Imagine a world where Breath of the Wild was made without the financial force of Nintendo behind it. Imagine that it was made by a team more interested in Star Wars than in Lord of the Rings, and then imagine that rather than the ruins of Hyrule, it’s set in a vast, deserted alien world. The game you’re imagining is Star Overdrive.

If you’re looking for shorthand, Star Overdrive is an indie sci-fi Breath of the Wild. There’s a place where that could be my review, but, this is not that place, so I’d better provide you with a touch more context.

Coming from the team at Caracal Games, and published by indie powerhouse Dear Villagers, Star Overdrive is a third-person adventure where you become Bios, a hoverboard and headphone-toting space farer who’s searching for his lost girlfriend, Nous.

That search takes you to the distant and mostly deserted planet of Cebete, a vast wasteland where metal ruins leer hungrily out of the sand, and the vast bones of ancient creatures lie bleached by the sun. It’s all presented in Breath of the Wild-esque cel-shaded visuals, though there’s much more wasteland here than there ever was in Hyrule. It’s definitely an attractive game, managing to do a lot with a little. The azure blue skies and sandy strata are enhanced by dust particles, gusts of wind and the gleaming rings of nearby planets, and Cebete feels like a real and solid place.

It is a quiet place, though, and the one thing that Caracal Games have absolutely captured is a sense of loneliness, of yearning, and of regret as Bios searches for Nous. Many moments are accompanied by the sound of the wind, with the odd atonal note or two, but you can feel quite alone. It enhances the worry and the desperation that Bios is experiencing though, and gives a unique sense of pace that its inspiration didn’t always have.

Star Overdrive bream abilities

Much of the storytelling is delivered via Nous’s personal logs, each tape found amongst the decaying mining drills and forgotten biodomes of an abandoned mining operation. She’s clearly strong and independent, but it’s clear that the weight of her situation is becoming increasingly clear to her.

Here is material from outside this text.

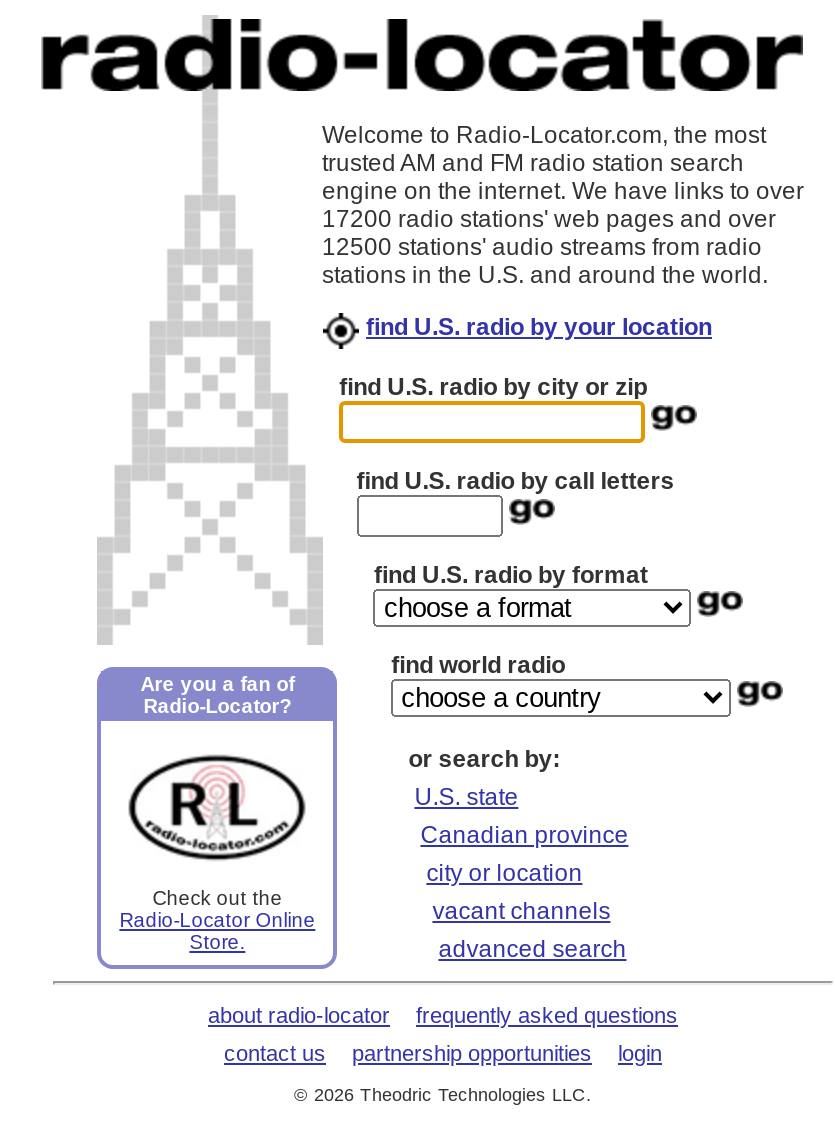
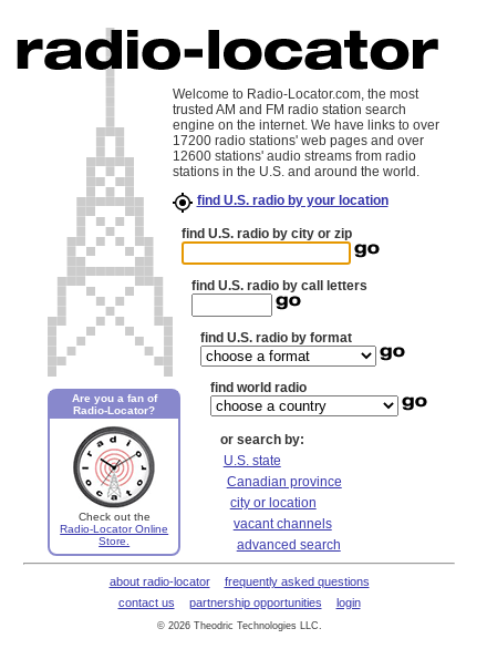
[322,233,762,261] 12500 stations' audio streams from radio -> [172,148,416,164] 12600 stations' audio streams from radio
[127,735,307,881] [image] -> [65,425,163,508] [image]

Our hero doesn’t immediately seem like an ideal choice. There’s a dose of Chris Pratt’s Starlord about Bios, as he rocks a cassette player, keytar-sword and over-ear headphones, and as you explore, you’ll find a series of cassette tapes beyond Nous’s logs. These each hold a classic rock-styled anthem, and while they’re enjoyable enough, they just don’t quite fit with the overarching sound design or the image they’ve constructed for Bios.

Andrea Federici’s excellent soundtrack mixes Vangelis-esque synth with sweeping Satriani-styled electric guitar, and this feels perfectly in tune with the rest of the game. Stylistically, I wanted the additional musical numbers to sit somewhere between Synthwave and Metalcore – something like Gunship or Bad Omens perhaps – but I was left wanting

Bios’s hoverboard is his main source of transportation, and it’s one of the highlights of the game, letting you go boosting, jumping and tricking your way across the sand dunes. Your abilities are fundamentally tied to your hoverboard’s enhancements, and you can craft and build new parts for your board, making it faster, stronger and more manoeuvrable. As part of that, you’ll find a steady stream of races, time trials and collectathons that put your boarding skills to the test, and though they’re occasionally frustrating, overall they do a great job of breaking up the exploration.

Besides your hoverboard, you have a growing set of powers. As with other elements of Star Overdrive, these are heavily influenced by Breath of the Wild. Whether it’s a magnetic push and pull or the ability to freeze time, you have to utilise them to solve puzzles and traverse huge areas, and while they’re slavishly reminiscent of Nintendo’s green-clad hero, there’s enough cleverness and skill to make Star Overdrive feel like its own thing.

Not to sound like a broken record, but the Breath of the Wild comparisons become even more obvious with towers to climb to unlock the map, and shrine-like mining levels that further power up your character. The way they’re implemented may be a riff on Nintendo’s original work, but they’re done well enough that you can forgive it most of its foibles.

Those foibles include lacklustre combat – a chore made all the more annoying by a lack of an enemy lock-on – a few performance stutters, and a camera that is occasionally the wrong side of helpful.

Star Overdrive also makes a terrible habit of showing you the Game Over screen and playing a mournful few notes every time you make a mistake, when really it just means you’ve died and it’s going to reset you relatively near to where you were a moment ago. Caracal really should patch this out immediately because it’s ridiculous and silly, and the longer you play the game, the more it feels like a cruel joke.